Work instructions
Determine how many lines of the listing below include the string "block". Output the number and nothing more.

[Start of section]

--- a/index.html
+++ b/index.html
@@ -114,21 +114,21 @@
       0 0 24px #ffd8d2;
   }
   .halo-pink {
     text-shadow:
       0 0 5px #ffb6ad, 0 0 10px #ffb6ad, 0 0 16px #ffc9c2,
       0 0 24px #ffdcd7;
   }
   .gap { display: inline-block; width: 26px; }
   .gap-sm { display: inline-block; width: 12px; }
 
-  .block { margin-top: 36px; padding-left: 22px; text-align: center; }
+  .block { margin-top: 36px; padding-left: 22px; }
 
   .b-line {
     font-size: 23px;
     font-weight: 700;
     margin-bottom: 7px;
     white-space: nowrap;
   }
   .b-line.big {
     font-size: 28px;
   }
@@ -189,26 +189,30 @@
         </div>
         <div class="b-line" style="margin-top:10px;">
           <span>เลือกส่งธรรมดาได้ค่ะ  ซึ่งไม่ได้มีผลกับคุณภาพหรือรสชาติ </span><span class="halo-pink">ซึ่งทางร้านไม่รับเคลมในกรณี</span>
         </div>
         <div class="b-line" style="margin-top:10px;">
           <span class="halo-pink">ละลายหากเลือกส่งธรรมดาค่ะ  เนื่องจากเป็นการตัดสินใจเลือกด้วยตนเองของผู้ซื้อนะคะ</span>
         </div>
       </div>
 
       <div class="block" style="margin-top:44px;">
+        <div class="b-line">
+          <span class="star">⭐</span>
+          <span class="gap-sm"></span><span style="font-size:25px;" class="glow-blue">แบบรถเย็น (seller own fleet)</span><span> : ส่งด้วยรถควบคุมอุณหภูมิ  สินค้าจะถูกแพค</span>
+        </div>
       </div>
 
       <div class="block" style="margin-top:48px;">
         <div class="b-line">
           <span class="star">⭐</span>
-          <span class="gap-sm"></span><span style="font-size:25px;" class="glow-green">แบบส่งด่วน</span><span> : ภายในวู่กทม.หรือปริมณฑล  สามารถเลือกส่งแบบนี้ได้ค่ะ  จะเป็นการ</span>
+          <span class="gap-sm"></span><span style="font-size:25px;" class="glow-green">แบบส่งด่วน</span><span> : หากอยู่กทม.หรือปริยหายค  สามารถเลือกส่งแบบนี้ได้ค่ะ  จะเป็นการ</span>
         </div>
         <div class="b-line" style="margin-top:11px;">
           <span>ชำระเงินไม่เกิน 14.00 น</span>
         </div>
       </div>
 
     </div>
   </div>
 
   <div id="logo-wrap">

[End of section]
[Start of section]

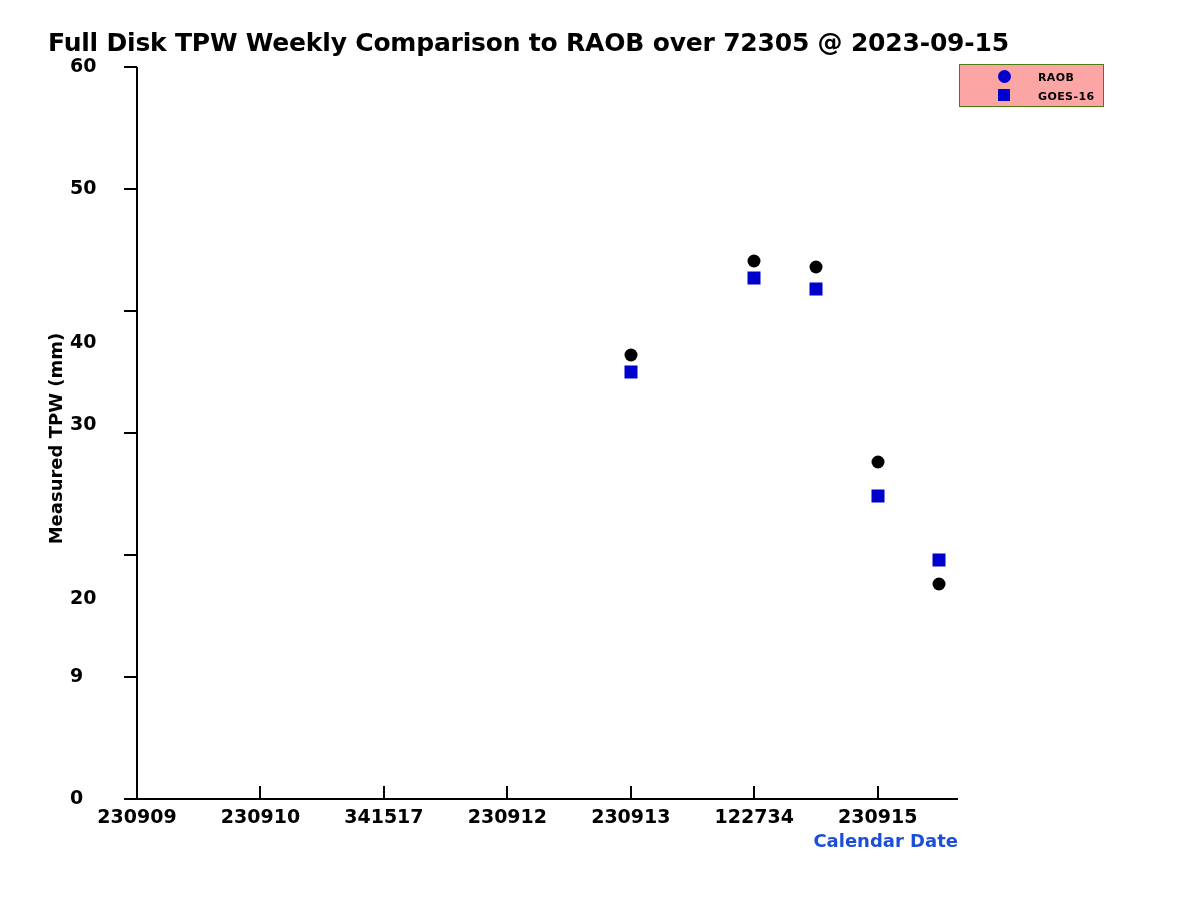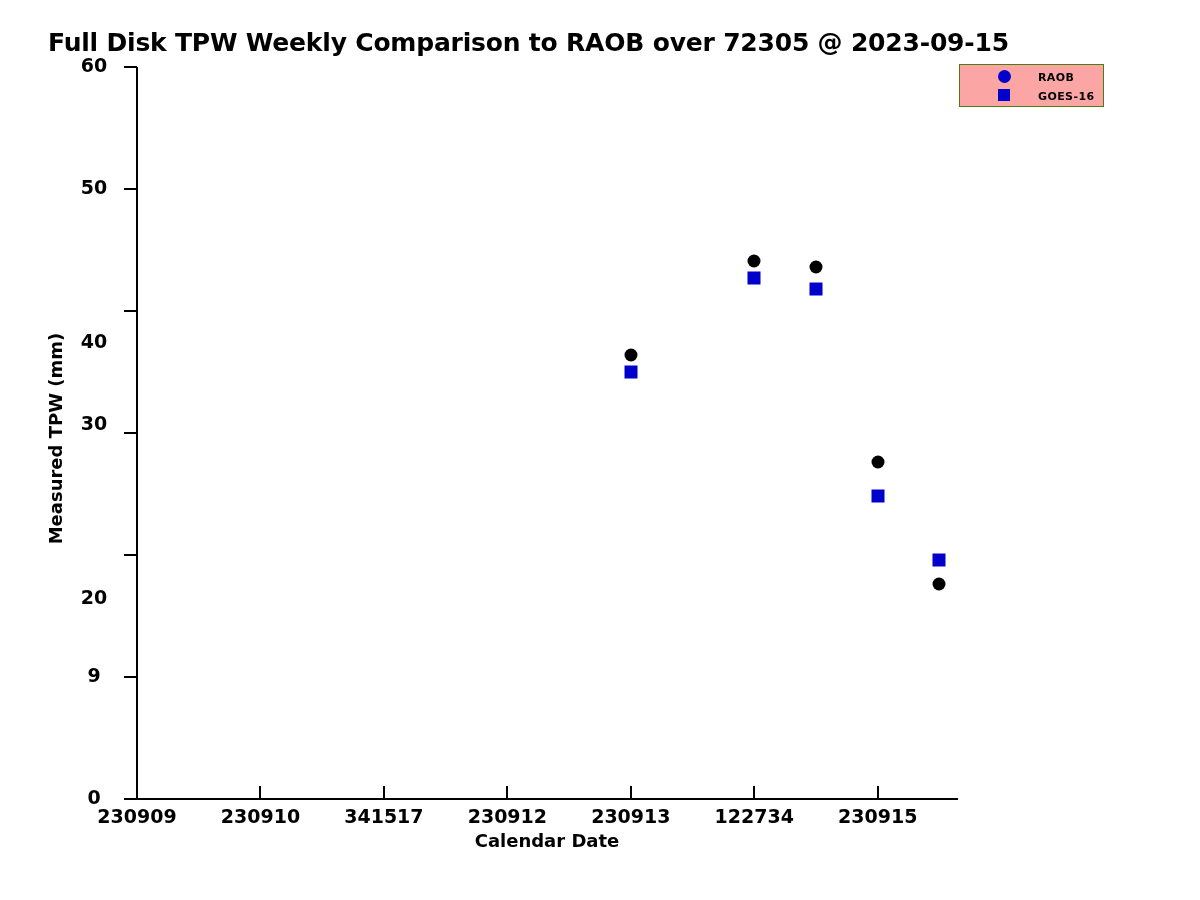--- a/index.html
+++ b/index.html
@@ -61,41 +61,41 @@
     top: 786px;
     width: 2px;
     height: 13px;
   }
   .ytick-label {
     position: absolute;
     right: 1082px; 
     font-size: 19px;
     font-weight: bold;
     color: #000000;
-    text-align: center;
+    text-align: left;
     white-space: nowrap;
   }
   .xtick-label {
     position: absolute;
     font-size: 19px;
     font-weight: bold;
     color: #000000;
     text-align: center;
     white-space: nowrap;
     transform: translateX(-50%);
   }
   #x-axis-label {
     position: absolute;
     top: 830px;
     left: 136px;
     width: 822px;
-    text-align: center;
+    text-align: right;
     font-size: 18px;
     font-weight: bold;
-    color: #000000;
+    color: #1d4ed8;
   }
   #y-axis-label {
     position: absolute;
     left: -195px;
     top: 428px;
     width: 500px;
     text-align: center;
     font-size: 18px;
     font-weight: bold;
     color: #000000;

[End of section]
[Start of section]

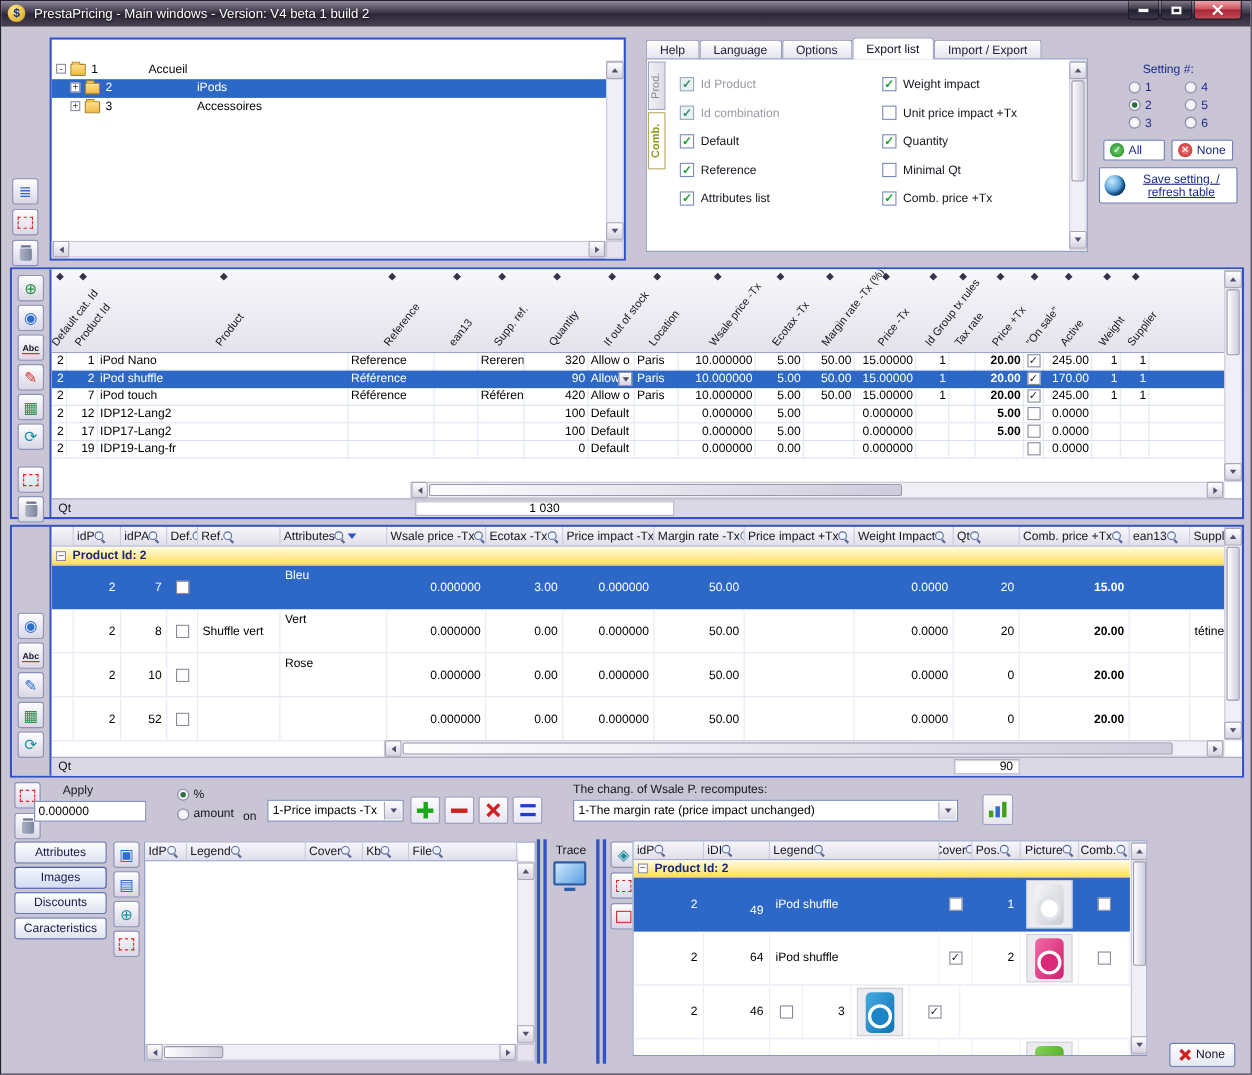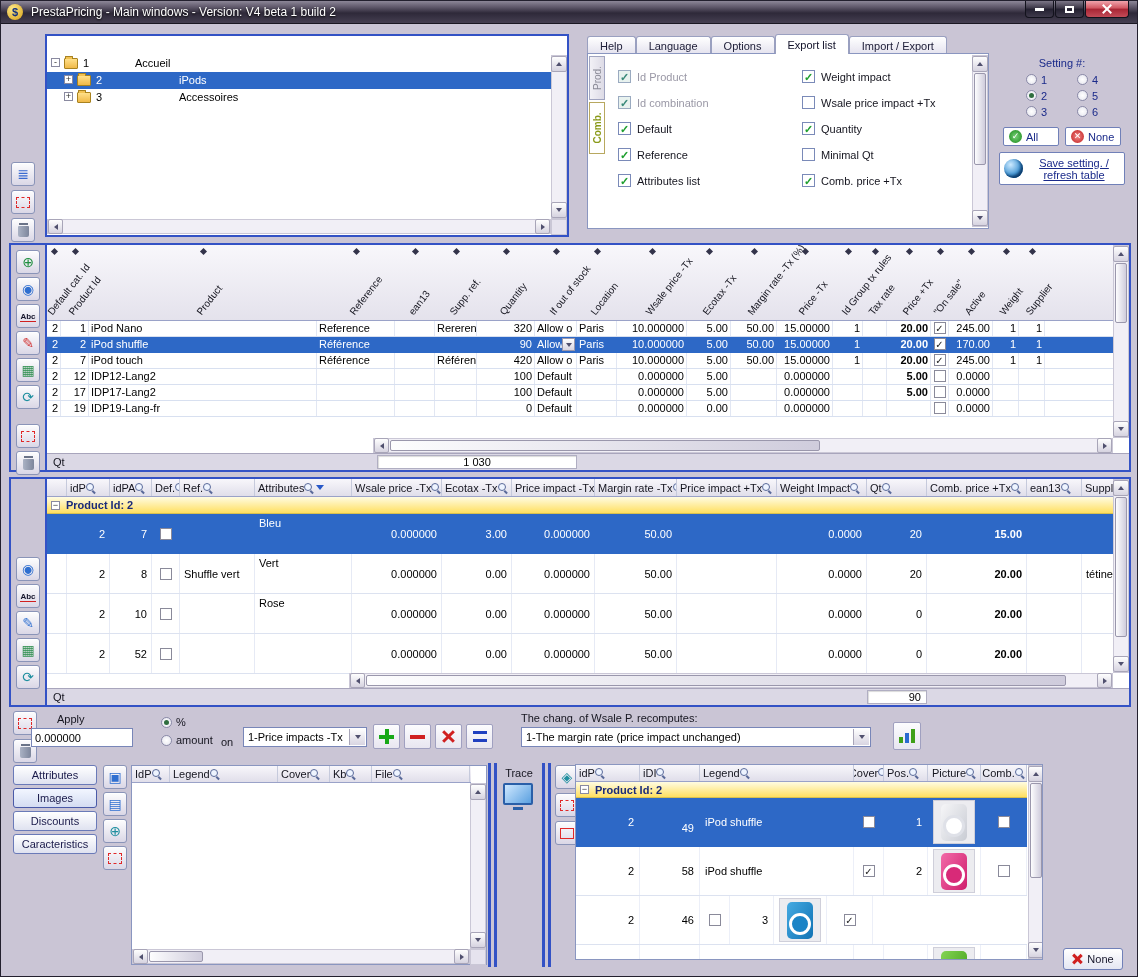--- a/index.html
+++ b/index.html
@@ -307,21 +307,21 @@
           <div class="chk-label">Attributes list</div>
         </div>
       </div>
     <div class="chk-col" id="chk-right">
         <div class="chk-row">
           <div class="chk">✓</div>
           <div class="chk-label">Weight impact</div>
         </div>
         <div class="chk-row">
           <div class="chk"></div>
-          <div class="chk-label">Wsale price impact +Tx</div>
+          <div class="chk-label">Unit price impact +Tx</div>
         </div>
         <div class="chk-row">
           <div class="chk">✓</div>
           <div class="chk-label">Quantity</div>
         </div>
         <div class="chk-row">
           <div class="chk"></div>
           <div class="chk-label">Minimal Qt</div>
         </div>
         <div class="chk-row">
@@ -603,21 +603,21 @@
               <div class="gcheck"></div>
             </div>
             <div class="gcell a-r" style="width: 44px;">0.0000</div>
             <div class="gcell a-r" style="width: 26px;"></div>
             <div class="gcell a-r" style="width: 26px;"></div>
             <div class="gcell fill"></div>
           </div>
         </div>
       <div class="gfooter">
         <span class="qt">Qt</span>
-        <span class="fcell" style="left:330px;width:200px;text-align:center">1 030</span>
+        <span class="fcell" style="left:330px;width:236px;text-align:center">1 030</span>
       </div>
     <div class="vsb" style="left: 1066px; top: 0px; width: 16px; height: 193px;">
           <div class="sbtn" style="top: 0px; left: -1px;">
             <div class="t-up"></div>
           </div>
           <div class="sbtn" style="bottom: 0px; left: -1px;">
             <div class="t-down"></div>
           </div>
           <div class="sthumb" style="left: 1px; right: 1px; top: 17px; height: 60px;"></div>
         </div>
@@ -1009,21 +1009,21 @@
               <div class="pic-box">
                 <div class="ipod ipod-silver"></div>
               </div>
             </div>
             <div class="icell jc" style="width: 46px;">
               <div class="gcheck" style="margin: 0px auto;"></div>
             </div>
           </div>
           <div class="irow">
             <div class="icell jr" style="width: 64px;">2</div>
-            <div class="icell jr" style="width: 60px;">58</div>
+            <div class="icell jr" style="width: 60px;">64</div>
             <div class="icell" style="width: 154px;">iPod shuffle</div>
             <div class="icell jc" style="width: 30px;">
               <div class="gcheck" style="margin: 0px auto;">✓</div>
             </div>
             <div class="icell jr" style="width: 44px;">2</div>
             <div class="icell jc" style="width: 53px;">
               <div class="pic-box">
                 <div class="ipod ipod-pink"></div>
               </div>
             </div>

[End of section]

Your response
6